[Opening DATA FOR THIS EXERCISE section]

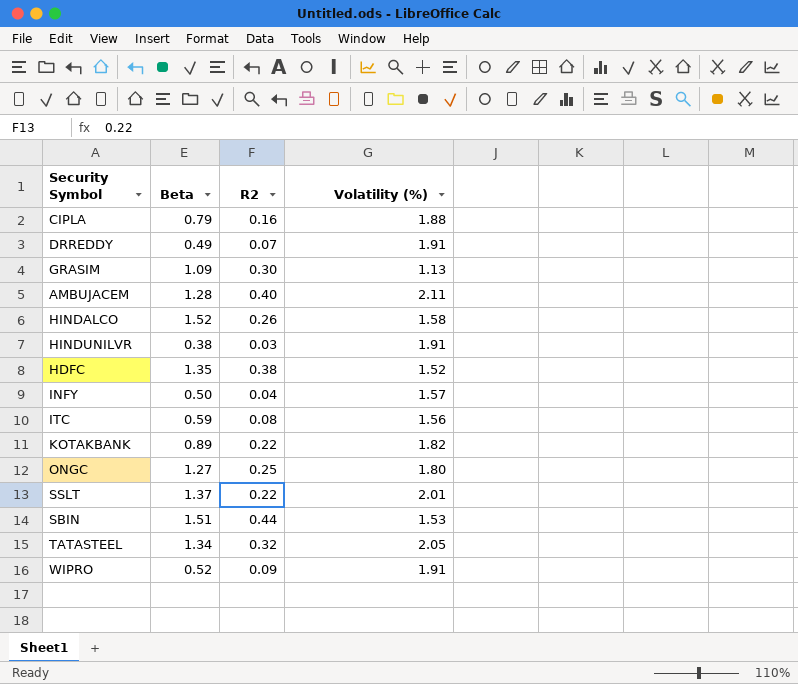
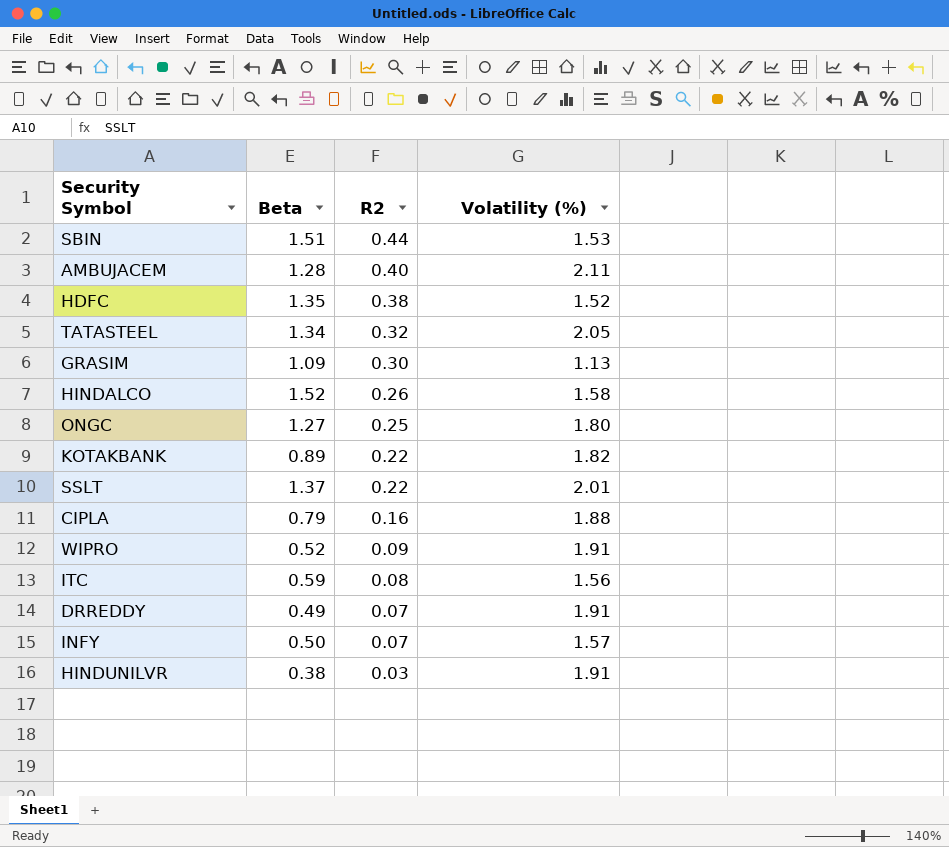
row order: none -> R2 descending
INFY | R2: 0.04 -> 0.07

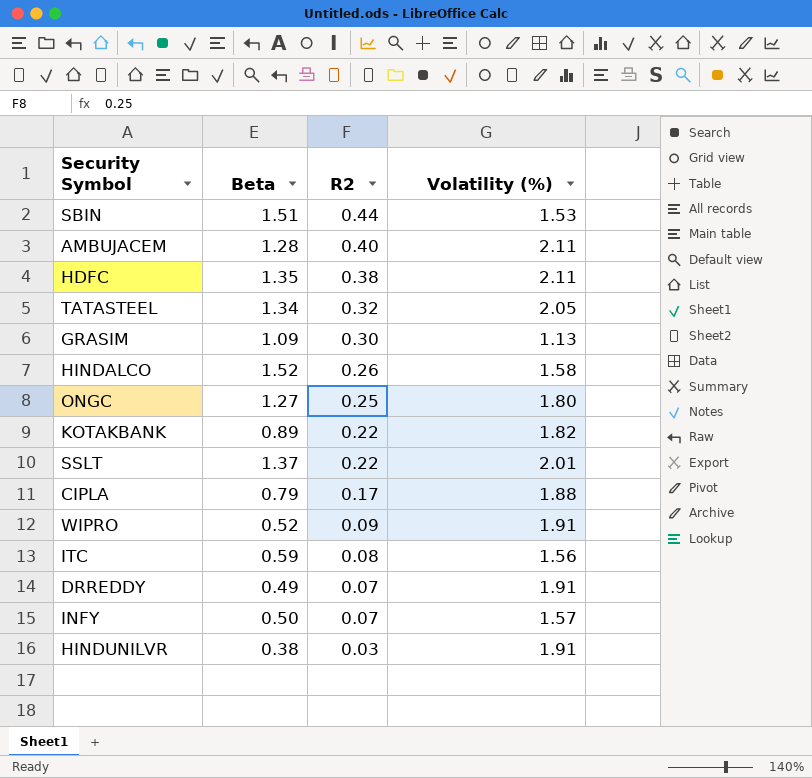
HDFC | Volatility (%): 1.52 -> 2.11
CIPLA | R2: 0.16 -> 0.17

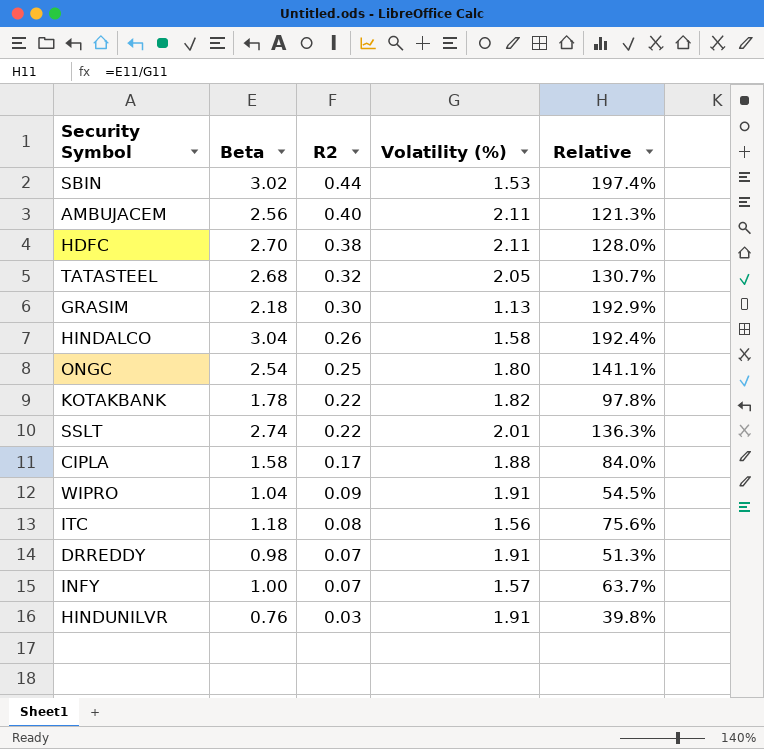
column Relative | formula: none -> [Beta] / [Volatility (%)]
SBIN | Beta: 1.51 -> 3.02
AMBUJACEM | Beta: 1.28 -> 2.56
HDFC | Beta: 1.35 -> 2.70
TATASTEEL | Beta: 1.34 -> 2.68
GRASIM | Beta: 1.09 -> 2.18
HINDALCO | Beta: 1.52 -> 3.04
ONGC | Beta: 1.27 -> 2.54
KOTAKBANK | Beta: 0.89 -> 1.78
SSLT | Beta: 1.37 -> 2.74
CIPLA | Beta: 0.79 -> 1.58
WIPRO | Beta: 0.52 -> 1.04
ITC | Beta: 0.59 -> 1.18
DRREDDY | Beta: 0.49 -> 0.98
INFY | Beta: 0.50 -> 1.00
HINDUNILVR | Beta: 0.38 -> 0.76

[Closing DATA FOR THIS EXERCISE section]

**EXERCISE OBJECTIVE:** From the data, pick out every line that includes "HDFC".

**SOLUTION TO THE PROBLEM:**
HDFC | Volatility (%): 1.52 -> 2.11
HDFC | Beta: 1.35 -> 2.70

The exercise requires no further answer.